From: Peter Geoghegan <pg(at)bowt(dot)ie>
To: Victor Yegorov <vyegorov(at)gmail(dot)com>
Cc: Heikki Linnakangas <hlinnaka(at)iki(dot)fi>, PostgreSQL Hackers <pgsql-hackers(at)lists(dot)postgresql(dot)org>
Subject: Re: Deleting older versions in unique indexes to avoid page splits
Date: 2021-01-11 00:06:54
Message-ID: CAH2-WzkHnpMqH1W_r=1g++ReHfn1PdS04AiCK7CeYOBiDCVR7w@mail.gmail.com
Views: Raw Message | Whole Thread | Download mbox | Resend email
Thread:
Lists: pgsql-hackers

On Thu, Jan 7, 2021 at 3:07 PM Peter Geoghegan <pg(at)bowt(dot)ie> wrote:
> I agree. I'll use the name index_expression_changed_walker() in the
> next revision.

Attached is v13, which has this tweak, and other miscellaneous cleanup
based on review from both Victor and Heikki. I consider this version
of the patch to be committable. I intend to commit something close to
it in the next week, probably no later than Thursday. I still haven't
got to the bottom of the shellsort question raised by Heikki. I intend
to do further performance validation before committing the patch. I
will look into the shellsort thing again as part of this final
performance validation work -- perhaps I can get rid of the
specialized shellsort implementation entirely, simplifying the state
structs added to tableam.h. (As I said before, it seems best to
address this last of all to avoid making performance validation even
more complicated.)

This version of the patch is notable for removing the index storage
param, and for having lots of comment updates and documentation
consolidation, particularly in heapam.c. Many of the latter changes
are based on feedback from Heikki. Note that all of the discussion of
heapam level locality has been consolidated, and is now mostly
confined to a fairly large comment block over
bottomup_nblocksfavorable() in heapam.c. I also cut down on redundancy
among comments about the design at the whole-patch level. A small
amount of redundancy in design docs/comments is a good thing IMV. It
was hard to get the balance exactly right, since bottom-up index
deletion is by its very nature a mechanism that requires the index AM
and the tableam to closely cooperate -- which is a novel thing.

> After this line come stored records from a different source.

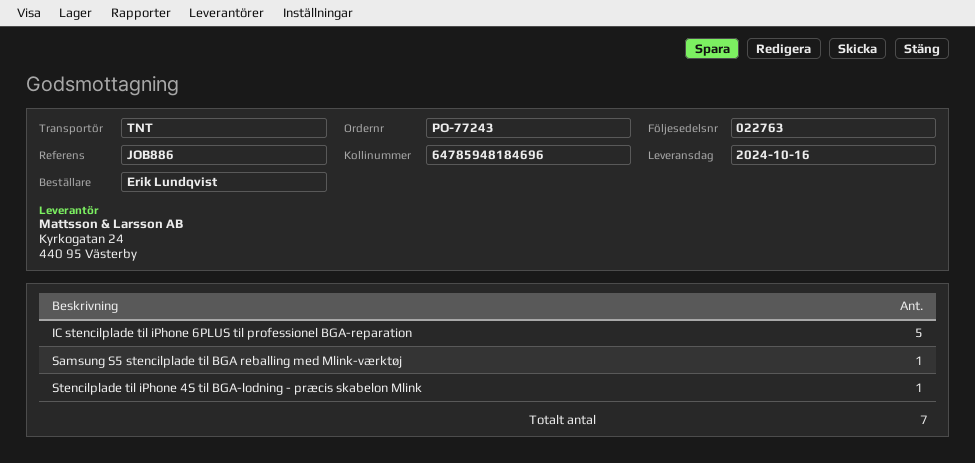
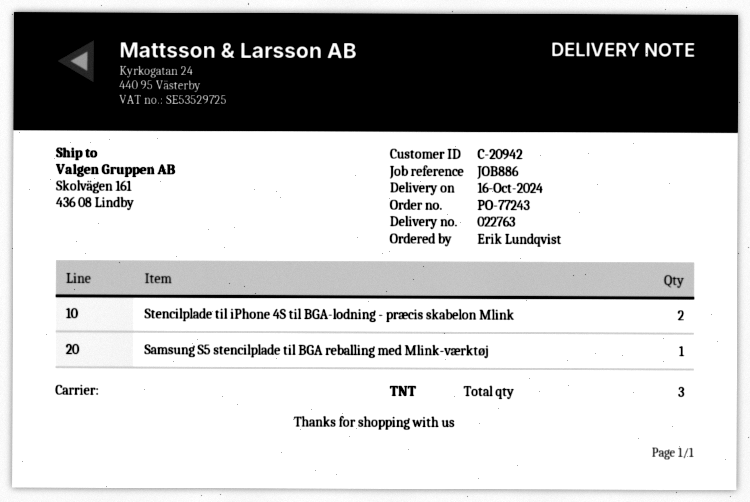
IC stencilplade til iPhone 6PLUS til professionel BGA-reparation: 5 -> none
Stencilplade til iPhone 4S til BGA-lodning - præcis skabelon Mlink: 1 -> 2
total quantity: 7 -> 3

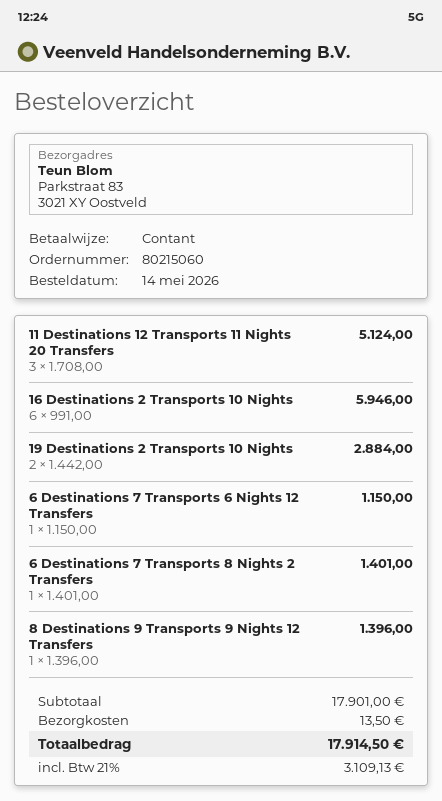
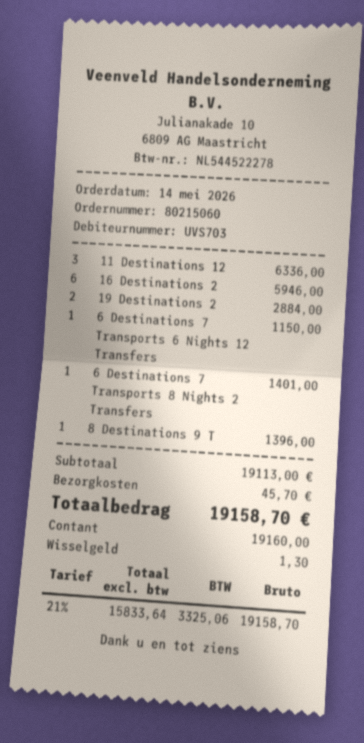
11 Destinations 12 Transports 11 Nights 20 Transfers: 3 for 5124.00 -> 3 for 6336.00
subtotal: 17901.00 -> 19113.00
shipping: 13.50 -> 45.70
tax: 21% = 3109.13 -> 21% = 3325.06
total: 17914.50 -> 19158.70

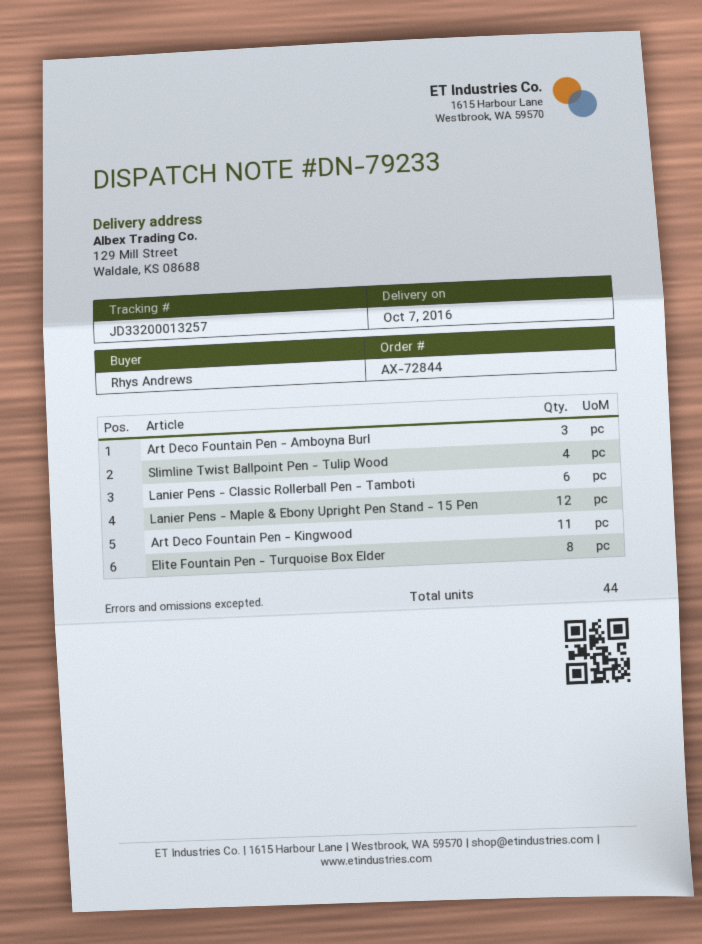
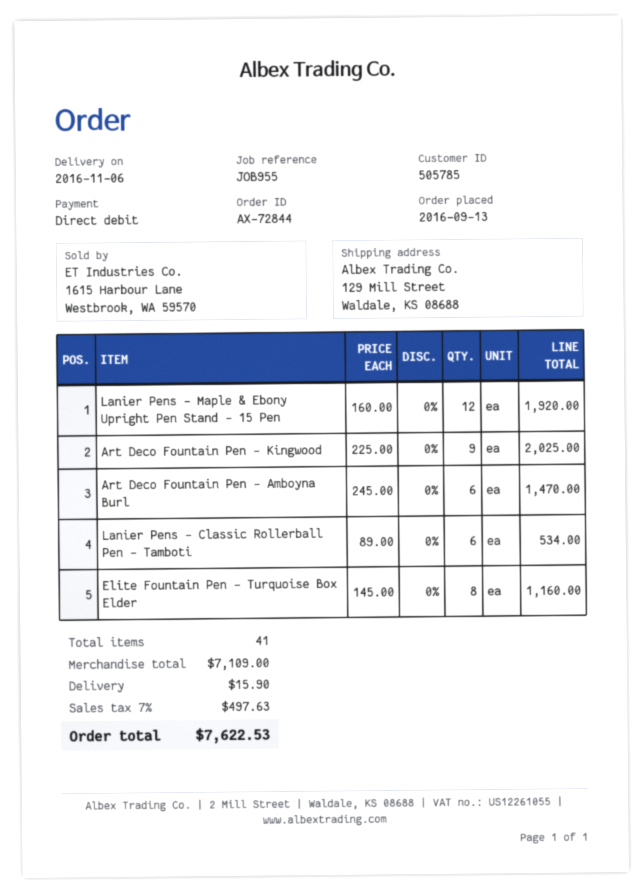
delivery date: 2016-10-07 -> 2016-11-06
Art Deco Fountain Pen - Amboyna Burl: 3 -> 6
Slimline Twist Ballpoint Pen - Tulip Wood: 4 -> none
Art Deco Fountain Pen - Kingwood: 11 -> 9
total quantity: 44 -> 41

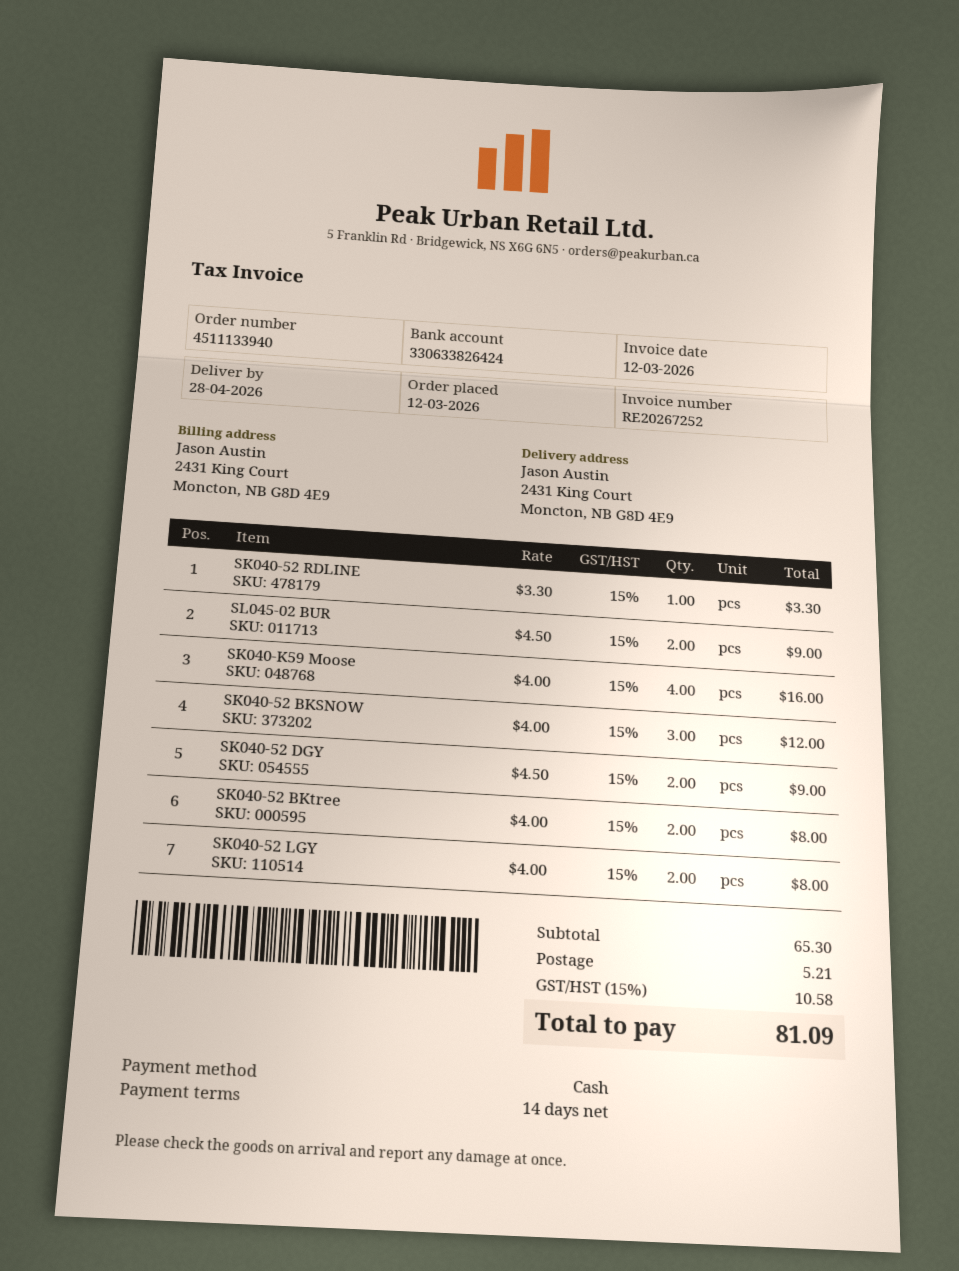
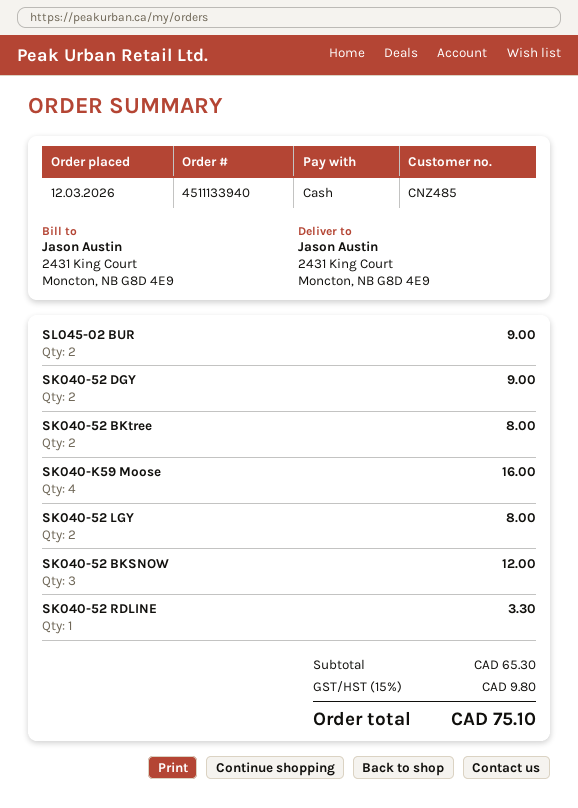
shipping: 5.21 -> none
tax: 15% = 10.58 -> 15% = 9.80
total: 81.09 -> 75.10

This isn't 100% housekeeping changes, though. I did add one new minor
optimization to v13: We now count the heap block of the incoming new
item index tuple's TID (the item that won't fit on the leaf page
as-is) as an LP_DEAD-related block for the purposes of determining
which heap blocks will be visited during simple index tuple deletion.
The extra cost of doing this is low: when the new item heap block is
visited purely due to this new behavior, we're still practically
guaranteed to not get a buffer miss to read from the heap page. The
reason should be obvious: the executor is currently in the process of
modifying that same heap page anyway. The benefits are also high
relative to the cost. This heap block in particular seems to be very
promising as a place to look for deletable TIDs (I tested this with
custom instrumentation and microbenchmarks). I believe that this
effect exists because by its very nature garbage is often concentrated
in recently modified pages. This is per the generational hypothesis,
an important part of the theory behind GC algorithms for automated
memory management (GC theory seems to have real practical relevance to
the GC/VACUUM problems in Postgres, at least at a high level).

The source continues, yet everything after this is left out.